We lay on the bed, staring at the ceiling. For a long time, neither of us spoke. When I turned around to turn off the light, my wife stopped me. “I have important news to announce,” she said.
“Who are you for, the people or the government?” I asked in jest, mimicking the stiff voice of a television news announcer.
“I am for the people’s government,” my wife said, always able to appreciate my humour. But then she turned serious. “I do have important news to announce,” she said.
“What news can be more important than this?” I said despondently, pointing at the silent TV set.
“My first story will be published in July,” she said excitedly.
One night after the spring festival, my wife had told me that she wanted to write about her life. I had not expected news of a publication so soon. “Where did this urge to write about your life come from?” I asked. This was a question I had been wanting to ask her ever since that night.
My wife touched my lips with her fingertips. “You have beautiful lips, you know,” she said. She seemed reluctant to answer.
“Tell me,” I insisted. “Why do you suddenly want to write about your life?”
My wife looked at me seriously. “I’ve always wanted to write my life. There’s nothing sudden about it. The only thing that’s changed is that I want to write it right now.”
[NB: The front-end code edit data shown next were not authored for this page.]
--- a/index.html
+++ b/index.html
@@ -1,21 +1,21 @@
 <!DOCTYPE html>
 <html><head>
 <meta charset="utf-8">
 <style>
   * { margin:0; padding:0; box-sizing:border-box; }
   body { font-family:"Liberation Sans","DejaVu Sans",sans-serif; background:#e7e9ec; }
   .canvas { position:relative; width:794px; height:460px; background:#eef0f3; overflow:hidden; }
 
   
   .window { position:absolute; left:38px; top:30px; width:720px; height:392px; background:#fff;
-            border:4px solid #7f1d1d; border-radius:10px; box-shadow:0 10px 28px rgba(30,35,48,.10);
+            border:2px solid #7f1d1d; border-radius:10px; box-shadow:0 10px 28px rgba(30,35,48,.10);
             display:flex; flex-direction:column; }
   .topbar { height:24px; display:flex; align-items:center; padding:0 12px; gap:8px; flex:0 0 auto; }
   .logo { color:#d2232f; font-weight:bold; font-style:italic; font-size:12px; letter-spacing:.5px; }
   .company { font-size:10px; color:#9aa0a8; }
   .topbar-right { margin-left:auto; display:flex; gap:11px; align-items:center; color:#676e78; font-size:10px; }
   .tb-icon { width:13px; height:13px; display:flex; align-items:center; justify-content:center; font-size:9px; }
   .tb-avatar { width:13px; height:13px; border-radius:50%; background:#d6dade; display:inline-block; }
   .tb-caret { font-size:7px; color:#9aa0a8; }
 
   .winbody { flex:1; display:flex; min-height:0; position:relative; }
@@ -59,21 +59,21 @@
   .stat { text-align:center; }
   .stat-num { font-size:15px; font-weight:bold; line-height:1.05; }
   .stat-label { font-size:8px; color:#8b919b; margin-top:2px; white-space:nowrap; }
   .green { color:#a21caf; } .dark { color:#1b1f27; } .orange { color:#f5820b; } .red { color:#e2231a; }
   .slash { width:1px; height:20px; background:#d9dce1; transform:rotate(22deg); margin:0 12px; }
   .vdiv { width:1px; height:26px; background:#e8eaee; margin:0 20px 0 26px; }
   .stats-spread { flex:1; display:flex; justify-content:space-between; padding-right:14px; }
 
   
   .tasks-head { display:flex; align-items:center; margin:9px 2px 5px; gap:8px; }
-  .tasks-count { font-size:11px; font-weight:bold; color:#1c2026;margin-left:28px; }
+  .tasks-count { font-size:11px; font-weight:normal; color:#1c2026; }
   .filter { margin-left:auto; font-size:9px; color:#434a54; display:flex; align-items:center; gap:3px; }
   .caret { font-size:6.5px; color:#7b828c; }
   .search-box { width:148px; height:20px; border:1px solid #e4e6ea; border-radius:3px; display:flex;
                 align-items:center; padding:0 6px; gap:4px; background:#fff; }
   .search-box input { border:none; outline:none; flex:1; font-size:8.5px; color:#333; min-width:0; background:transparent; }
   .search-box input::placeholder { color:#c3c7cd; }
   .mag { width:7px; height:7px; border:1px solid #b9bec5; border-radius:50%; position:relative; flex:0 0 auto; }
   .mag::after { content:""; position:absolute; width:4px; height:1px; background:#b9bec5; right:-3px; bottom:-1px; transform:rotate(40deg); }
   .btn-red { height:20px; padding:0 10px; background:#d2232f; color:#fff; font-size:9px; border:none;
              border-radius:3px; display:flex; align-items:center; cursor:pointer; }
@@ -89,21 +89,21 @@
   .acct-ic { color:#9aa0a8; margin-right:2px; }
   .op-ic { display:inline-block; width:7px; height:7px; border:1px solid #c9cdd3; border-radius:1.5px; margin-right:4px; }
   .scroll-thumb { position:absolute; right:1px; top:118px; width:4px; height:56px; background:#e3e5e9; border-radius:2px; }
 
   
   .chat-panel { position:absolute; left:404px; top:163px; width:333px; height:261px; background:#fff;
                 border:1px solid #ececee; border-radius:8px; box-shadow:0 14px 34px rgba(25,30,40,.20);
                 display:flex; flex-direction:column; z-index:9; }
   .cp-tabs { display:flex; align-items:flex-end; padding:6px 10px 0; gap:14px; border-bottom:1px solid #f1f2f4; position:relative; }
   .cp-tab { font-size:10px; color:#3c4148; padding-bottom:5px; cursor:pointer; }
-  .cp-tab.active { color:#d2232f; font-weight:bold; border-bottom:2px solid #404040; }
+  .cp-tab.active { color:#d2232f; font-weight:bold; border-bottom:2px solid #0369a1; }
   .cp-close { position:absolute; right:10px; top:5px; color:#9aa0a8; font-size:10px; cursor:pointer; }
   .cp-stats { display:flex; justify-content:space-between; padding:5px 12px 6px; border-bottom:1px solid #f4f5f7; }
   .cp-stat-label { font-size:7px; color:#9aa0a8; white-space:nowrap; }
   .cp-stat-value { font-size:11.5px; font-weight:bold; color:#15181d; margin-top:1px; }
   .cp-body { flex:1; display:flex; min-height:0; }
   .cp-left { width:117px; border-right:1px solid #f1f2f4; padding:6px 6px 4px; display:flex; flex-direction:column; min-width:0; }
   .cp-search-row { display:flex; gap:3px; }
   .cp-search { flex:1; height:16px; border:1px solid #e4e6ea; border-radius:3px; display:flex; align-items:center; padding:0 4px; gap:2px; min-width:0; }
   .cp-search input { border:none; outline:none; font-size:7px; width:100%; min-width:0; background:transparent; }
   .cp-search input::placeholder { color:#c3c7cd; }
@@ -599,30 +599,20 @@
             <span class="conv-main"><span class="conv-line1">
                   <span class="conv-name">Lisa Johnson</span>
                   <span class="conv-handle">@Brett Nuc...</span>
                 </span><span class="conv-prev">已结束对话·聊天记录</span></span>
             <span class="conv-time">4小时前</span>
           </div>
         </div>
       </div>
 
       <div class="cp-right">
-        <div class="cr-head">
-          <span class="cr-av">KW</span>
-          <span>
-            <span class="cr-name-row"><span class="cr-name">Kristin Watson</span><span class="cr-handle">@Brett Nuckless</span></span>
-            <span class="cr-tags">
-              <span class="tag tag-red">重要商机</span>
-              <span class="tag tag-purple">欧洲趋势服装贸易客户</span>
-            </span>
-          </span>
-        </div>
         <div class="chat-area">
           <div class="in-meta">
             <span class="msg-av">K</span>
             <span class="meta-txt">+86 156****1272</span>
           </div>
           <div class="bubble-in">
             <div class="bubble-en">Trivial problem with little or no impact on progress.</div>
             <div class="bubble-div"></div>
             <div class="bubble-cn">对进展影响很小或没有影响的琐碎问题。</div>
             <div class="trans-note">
Then she confided that she had gone to a famous fortune teller with her best friend when we were visiting her in Hankou during the Spring Festival. Her friend, who was a successful career woman, had felt that her boyfriend was acting indifferently towards her, and she was desperate to know the future of their relationship. At her insistence, my wife asked her fortune, too. The fortune teller frowned at her lot. He listed several of my wife’s life experiences, to her great surprise. He even foresaw that she would soon become pregnant. And that she would have a boy. But the biggest disaster in her life was right in front of him. “Do you want to know the truth?” he asked. My wife said, “Of course.” The fortune teller said that although she was tough enough to survive the worst natural disaster, she wouldn’t make it through a “man-made disaster.”